### Instructions to follow
After locating the line that contains "[674,136,775,152] CyberSecurity ->" in the data below, set down exactly that line and each one after it through the line that contains "[872,679,958,695] you in", and nothing more.

### Source records
+===+

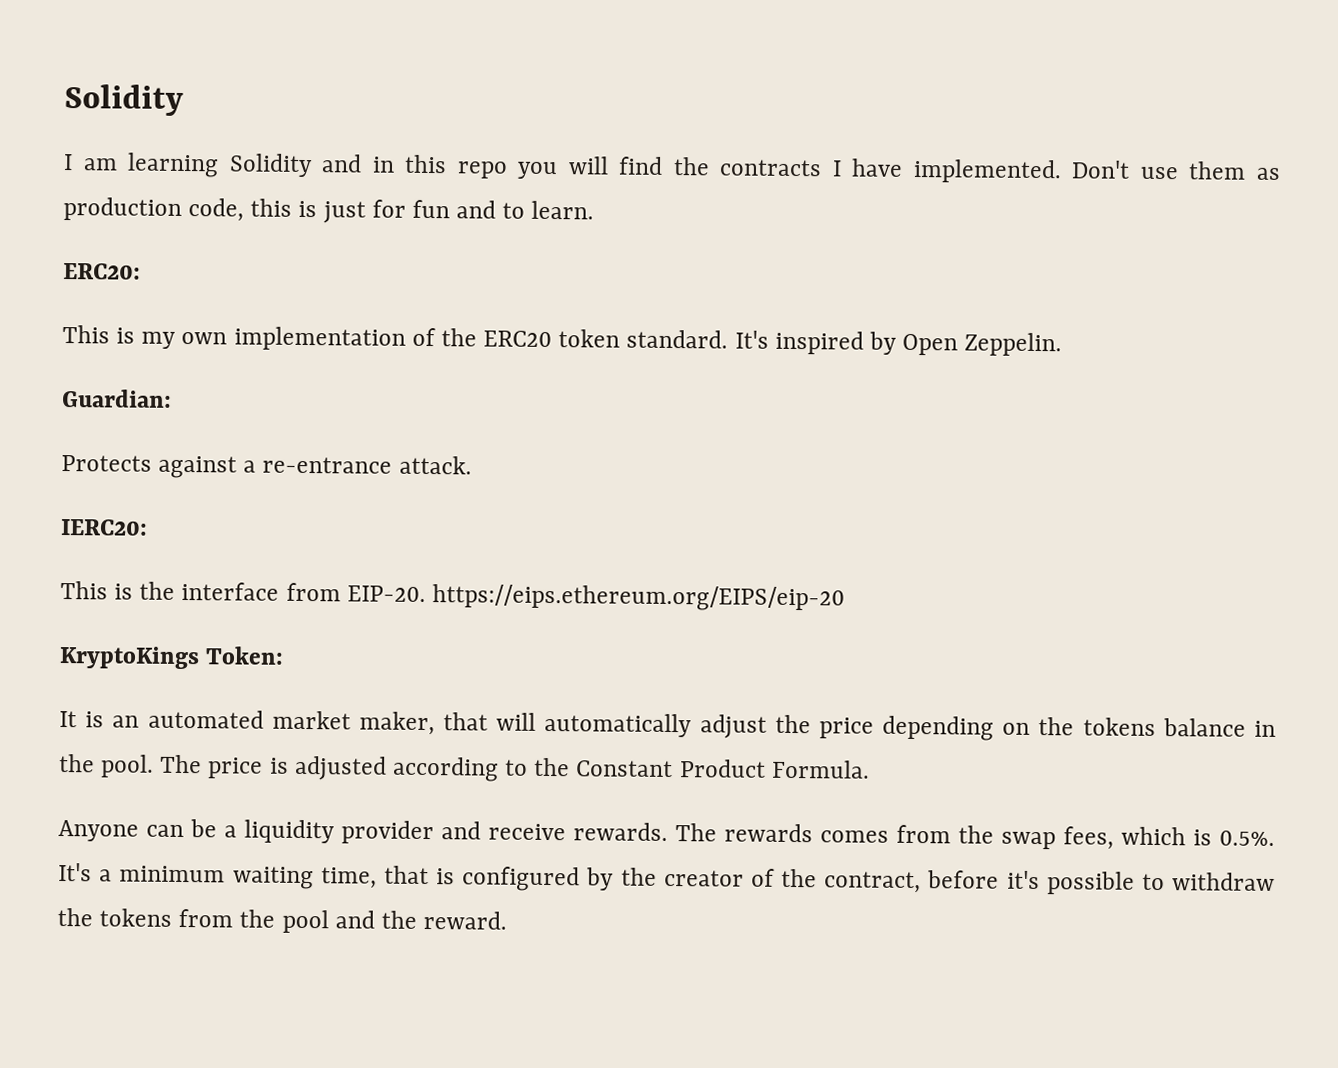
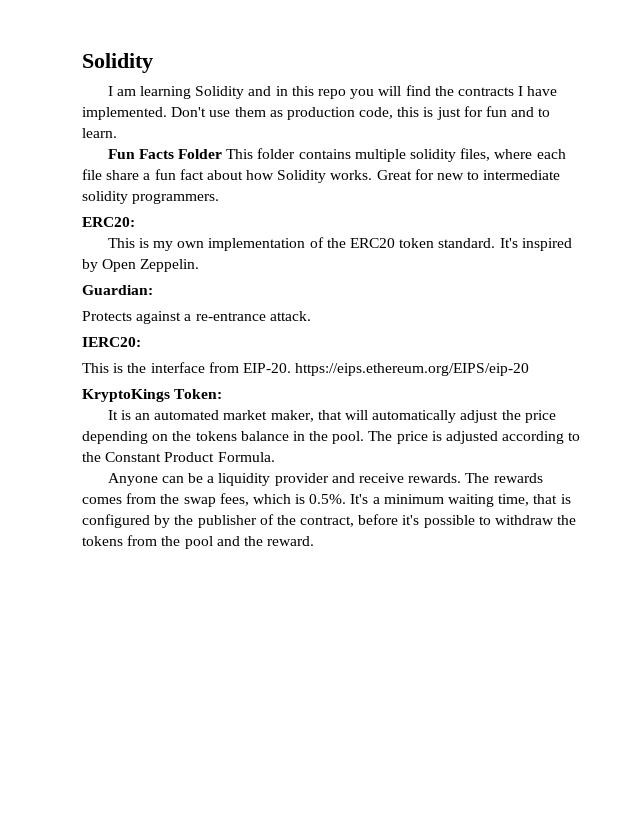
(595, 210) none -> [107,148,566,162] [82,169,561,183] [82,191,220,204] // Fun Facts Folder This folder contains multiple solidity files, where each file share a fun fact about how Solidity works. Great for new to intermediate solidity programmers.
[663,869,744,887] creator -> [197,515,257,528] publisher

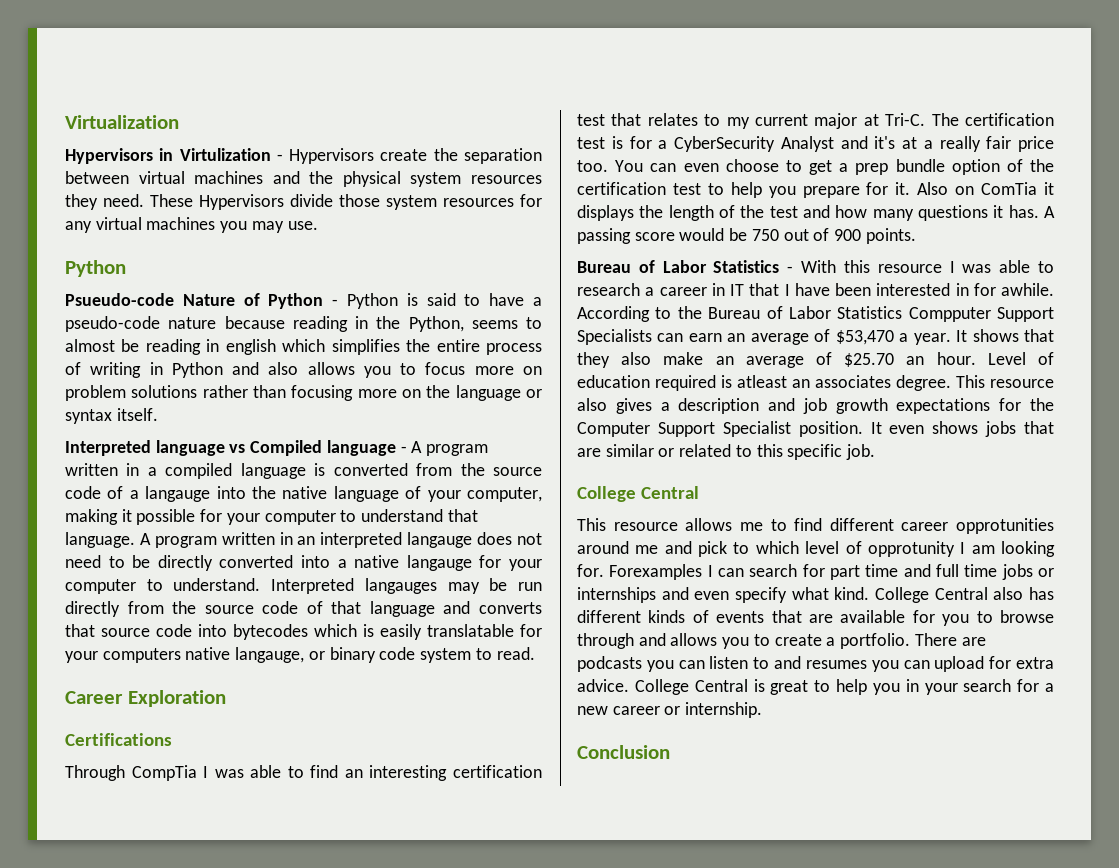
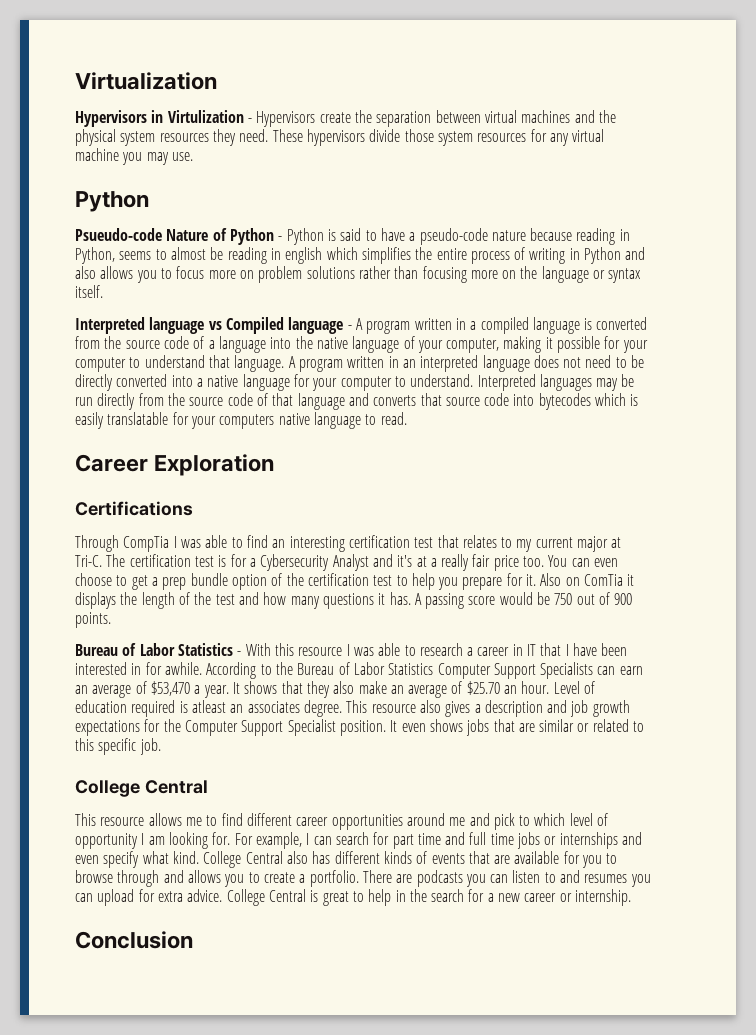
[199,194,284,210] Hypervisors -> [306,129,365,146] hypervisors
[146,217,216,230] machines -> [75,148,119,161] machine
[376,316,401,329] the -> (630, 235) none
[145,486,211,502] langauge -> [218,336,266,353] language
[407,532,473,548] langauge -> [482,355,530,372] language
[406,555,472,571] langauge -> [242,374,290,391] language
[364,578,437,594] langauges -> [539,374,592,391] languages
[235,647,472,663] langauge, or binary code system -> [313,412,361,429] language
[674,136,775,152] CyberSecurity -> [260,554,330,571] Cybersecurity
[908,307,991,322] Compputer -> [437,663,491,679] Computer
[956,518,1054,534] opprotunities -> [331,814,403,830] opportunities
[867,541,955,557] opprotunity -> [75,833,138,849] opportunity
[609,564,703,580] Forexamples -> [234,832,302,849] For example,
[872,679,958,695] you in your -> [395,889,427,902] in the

+===+

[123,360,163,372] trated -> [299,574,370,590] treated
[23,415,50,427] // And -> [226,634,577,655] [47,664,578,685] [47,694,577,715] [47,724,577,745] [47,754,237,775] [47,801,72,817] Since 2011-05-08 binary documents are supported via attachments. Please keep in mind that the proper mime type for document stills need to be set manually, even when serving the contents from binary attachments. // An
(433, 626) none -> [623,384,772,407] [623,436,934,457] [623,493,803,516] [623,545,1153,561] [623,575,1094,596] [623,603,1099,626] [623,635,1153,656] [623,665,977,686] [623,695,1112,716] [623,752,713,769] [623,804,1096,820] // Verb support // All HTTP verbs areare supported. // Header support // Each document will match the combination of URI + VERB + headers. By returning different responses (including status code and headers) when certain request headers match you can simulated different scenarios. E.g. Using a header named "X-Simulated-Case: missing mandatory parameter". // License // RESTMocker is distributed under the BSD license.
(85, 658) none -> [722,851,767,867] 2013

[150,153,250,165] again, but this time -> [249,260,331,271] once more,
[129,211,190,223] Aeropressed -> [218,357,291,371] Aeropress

+===+

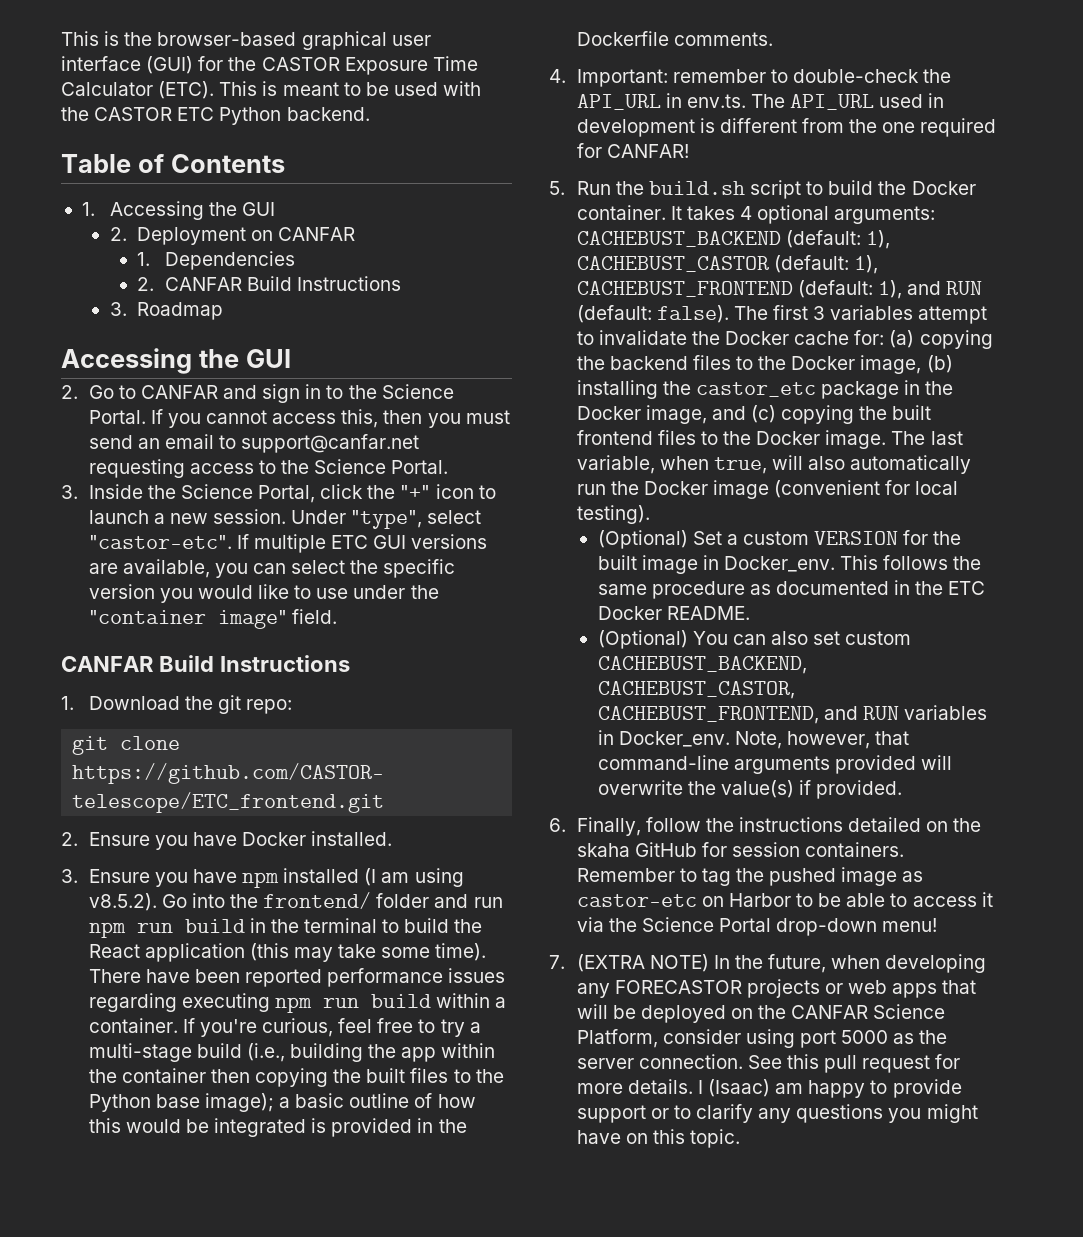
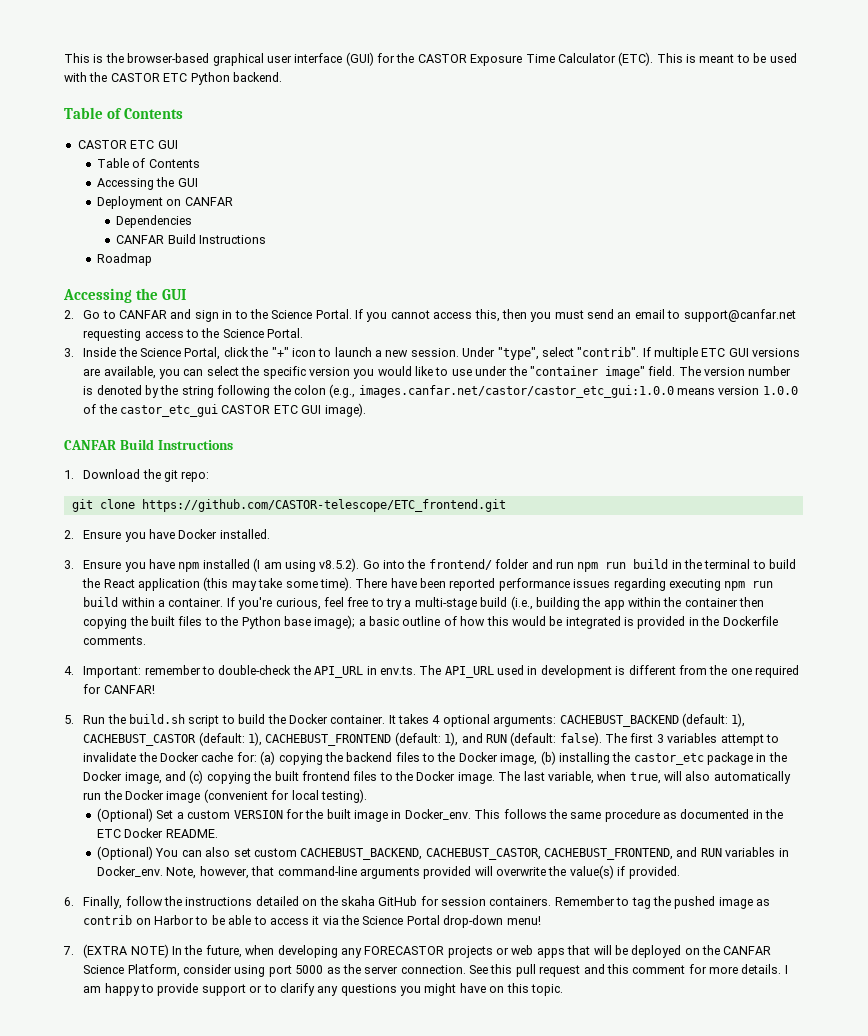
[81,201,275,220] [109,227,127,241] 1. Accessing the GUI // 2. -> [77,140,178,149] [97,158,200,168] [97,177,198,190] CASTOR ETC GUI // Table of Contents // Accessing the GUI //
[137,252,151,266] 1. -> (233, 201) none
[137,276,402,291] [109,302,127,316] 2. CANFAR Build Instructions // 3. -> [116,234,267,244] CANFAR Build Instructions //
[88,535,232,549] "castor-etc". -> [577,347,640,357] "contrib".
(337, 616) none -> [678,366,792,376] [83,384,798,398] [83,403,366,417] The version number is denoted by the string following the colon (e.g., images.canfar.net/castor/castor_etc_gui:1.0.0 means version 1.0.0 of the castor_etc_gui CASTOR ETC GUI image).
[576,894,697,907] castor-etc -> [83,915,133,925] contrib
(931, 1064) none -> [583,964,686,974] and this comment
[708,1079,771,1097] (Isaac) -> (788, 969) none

+===+

### Solution
[674,136,775,152] CyberSecurity -> [260,554,330,571] Cybersecurity
[908,307,991,322] Compputer -> [437,663,491,679] Computer
[956,518,1054,534] opprotunities -> [331,814,403,830] opportunities
[867,541,955,557] opprotunity -> [75,833,138,849] opportunity
[609,564,703,580] Forexamples -> [234,832,302,849] For example,
[872,679,958,695] you in your -> [395,889,427,902] in the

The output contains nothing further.